Maritime Songs (Not Shanties, Still Seafaring)

Not every song sung at sea was a shanty. Maritime songs are tied to life afloat, coastal communities, and the sailor’s world, but they weren’t designed to make work easier. These are songs sung about the sea rather than to it, for leisure, reflection, storytelling, or simply passing the time.

Because they aren’t bound to a job, maritime songs are freer in structure. They don’t need a timed pull or a shouted response, which means they can be slower, more melodic, or more narrative. Ballads like Spanish Ladies or Rolling Down to Old Maui paint vivid pictures of home, hardship, longing, and landfall, the emotional counterweight to the hard graft of working shanties.

Plenty of these songs have been pulled into modern “shanty” sets, ours included, because they feel right alongside the work songs. They still carry salt, wind, and distance in their bones, even if no one ever hauled a rope to them.

Traditional Folk Songs in a Shanty Set

Then there are the songs that aren’t really maritime at all, at least not by origin, but still earn their place in a shanty crew’s repertoire. Traditional folk songs often share the same DNA as shanties: simple structures, memorable choruses, and stories meant to be sung communally rather than performed at an audience.

Many sailors learned their songs ashore before ever going to sea, and they brought those melodies with them. It’s no surprise that the line between folk song and sea song gets blurry. When a chorus is big enough, the rhythm strong enough, and the story robust enough, it doesn’t really matter where the song started: it’ll thrive in a room full of voices.

That’s why you’ll hear us sing songs that owe more to the pub, the road, or the countryside than the deck of a ship. They work because they invite people in, and that’s always been the point.

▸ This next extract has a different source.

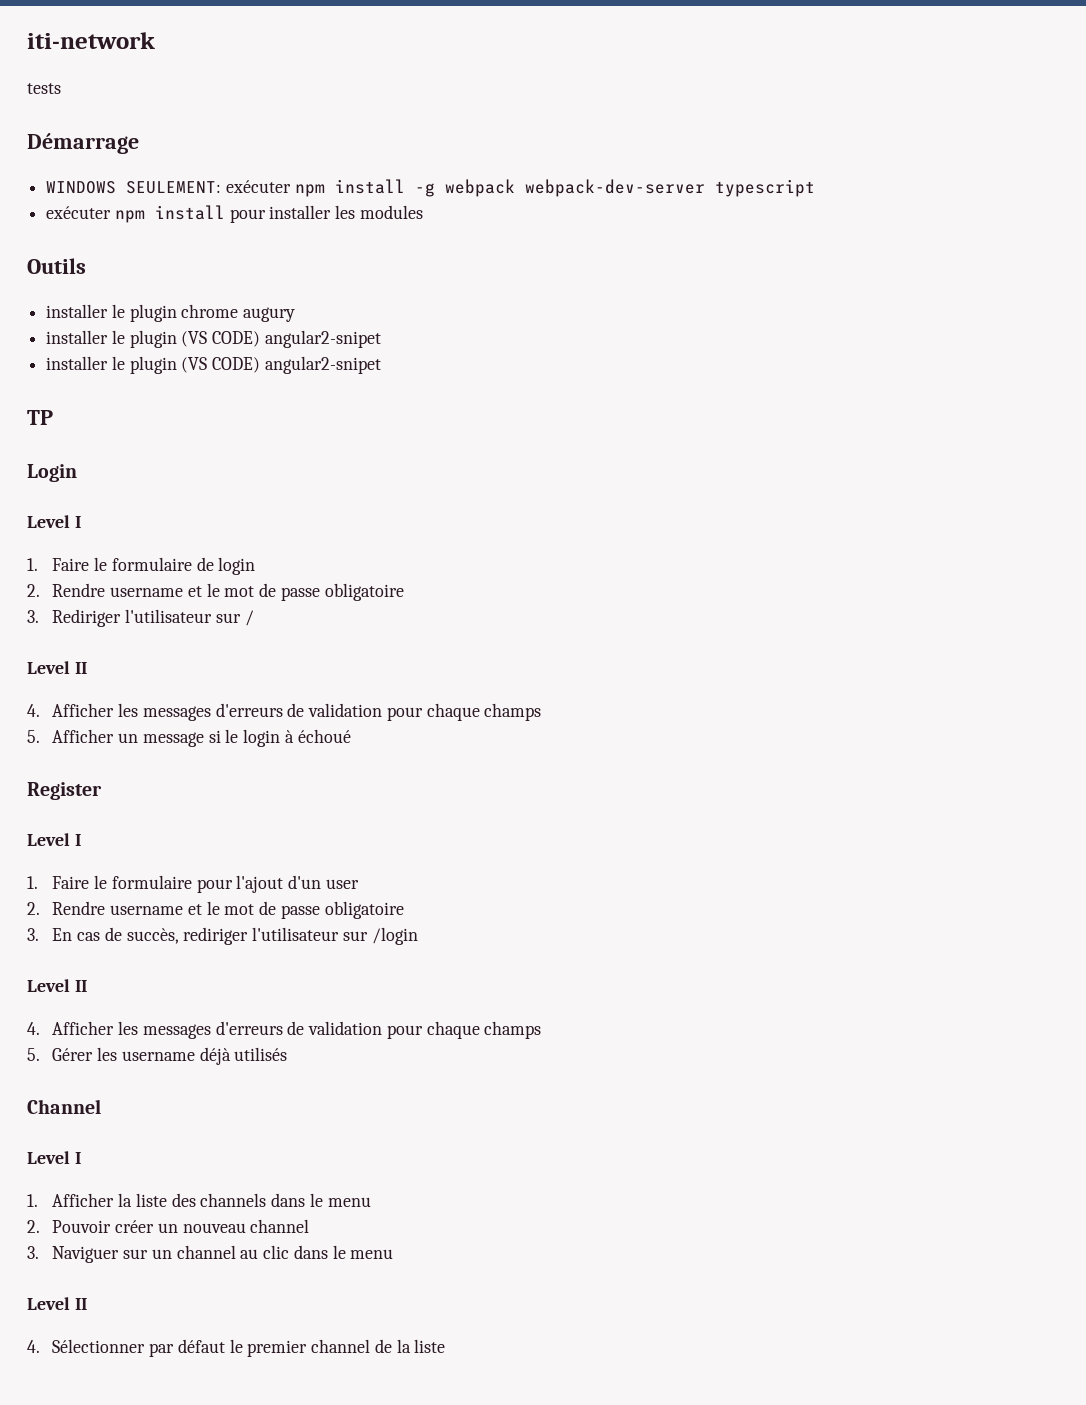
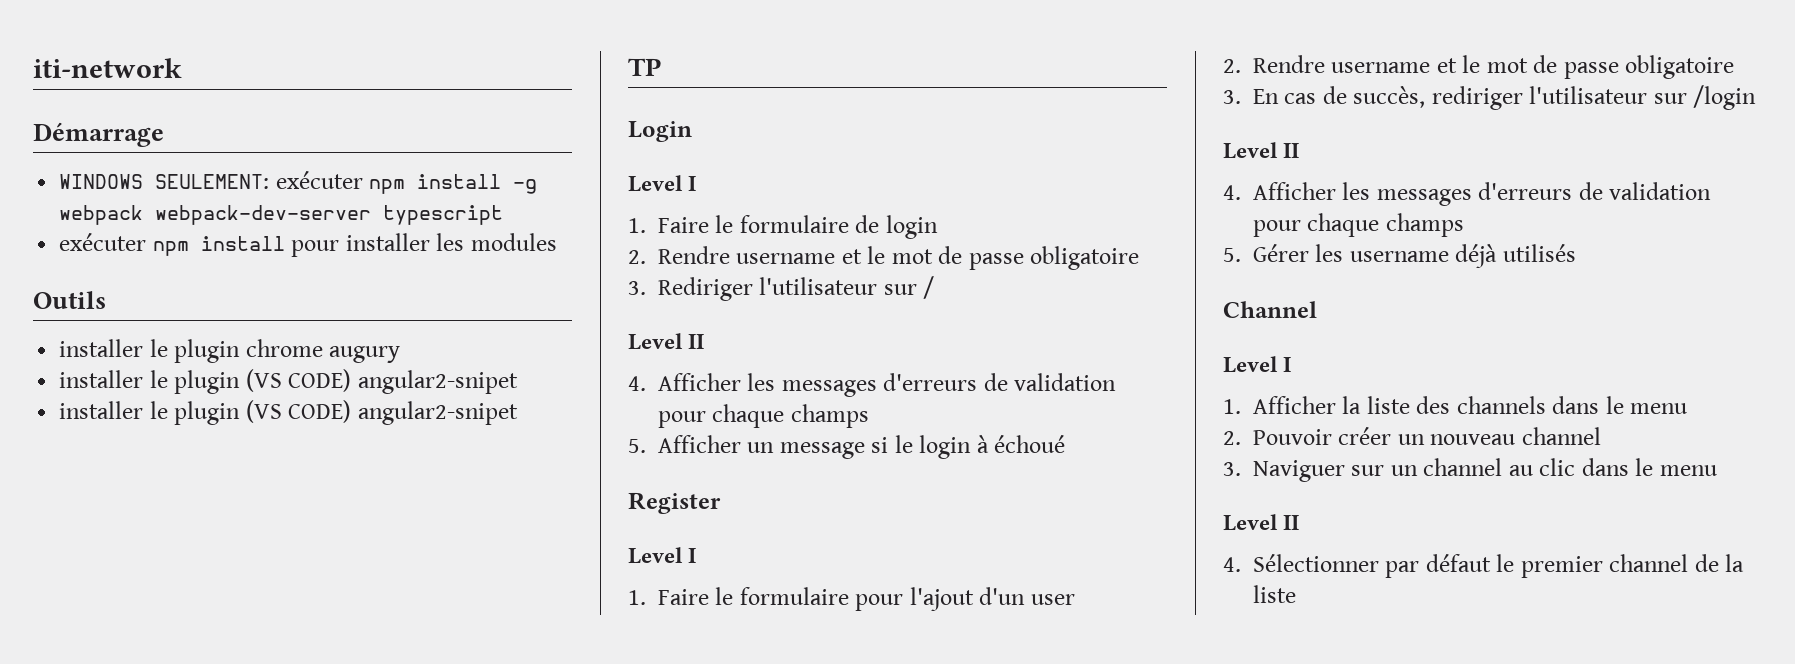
[27,83,61,94] // tests -> (182, 68) none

Two men in flat caps and waistcoats sing energetically into a microphone under a white canopy, one pointing upward as they perform outdoors on a sunny day.

Matt and Derf hollering a chorus… or possibly ordering another beer!

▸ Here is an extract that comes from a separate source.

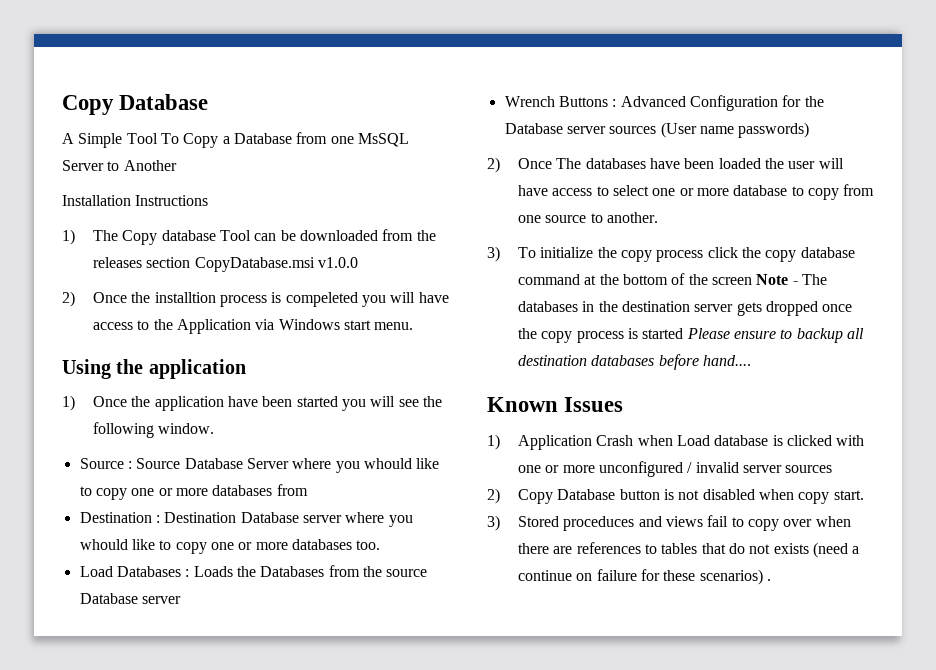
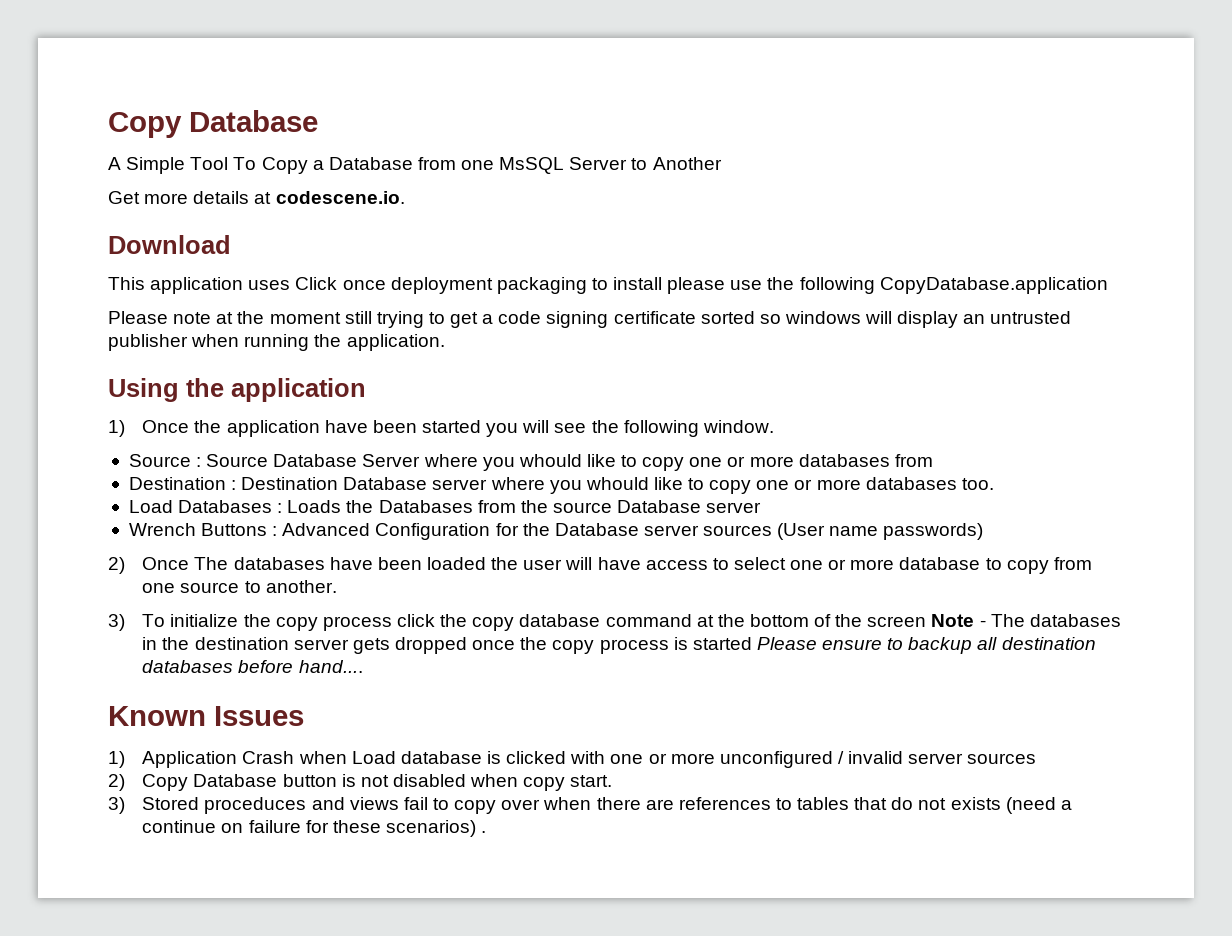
[62,195,209,206] [62,229,436,245] [93,257,359,272] [62,291,449,307] [93,319,414,334] Installation Instructions // 1) The Copy database Tool can be downloaded from the releases section CopyDatabase.msi v1.0.0 // 2) Once the installtion process is compeleted you will have access to the Application via Windows start menu. -> [108,191,405,204] [108,235,231,254] [108,277,1108,294] [108,311,1072,328] [108,334,445,351] Get more details at codescene.io. // Download // This application uses Click once deployment packaging to install please use the following CopyDatabase.application // Please note at the moment still trying to get a code signing certificate sorted so windows will display an untrusted publisher when running the application.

Why Variety Makes a Great Setlist

A full night of singing nothing but hauling shanties would be historically accurate and absolutely exhausting. Sailors didn’t work non-stop, and neither should a good setlist. Mixing shanties, maritime ballads, and folk songs gives shape and flow: fast and loud numbers to raise the roof, slower songs to let the room breathe, and big choruses to pull everyone back together.

That variety also reflects the reality of the tradition. The songs sailors sang weren’t neatly categorised in the moment. They were chosen because they worked, whether that meant keeping time, lifting spirits, or killing an hour between watches. We do the same thing now, just with fewer ropes and more pints.

So when someone asks, “Is Wellerman really a sea shanty?”, the honest answer is “No, it’s a song of the sea”. But does that mean it doesn’t belong in a shanty shout? Not a bit. What matters is that the song does its job. If the whole room is singing by the final chorus, it’s a success in our book."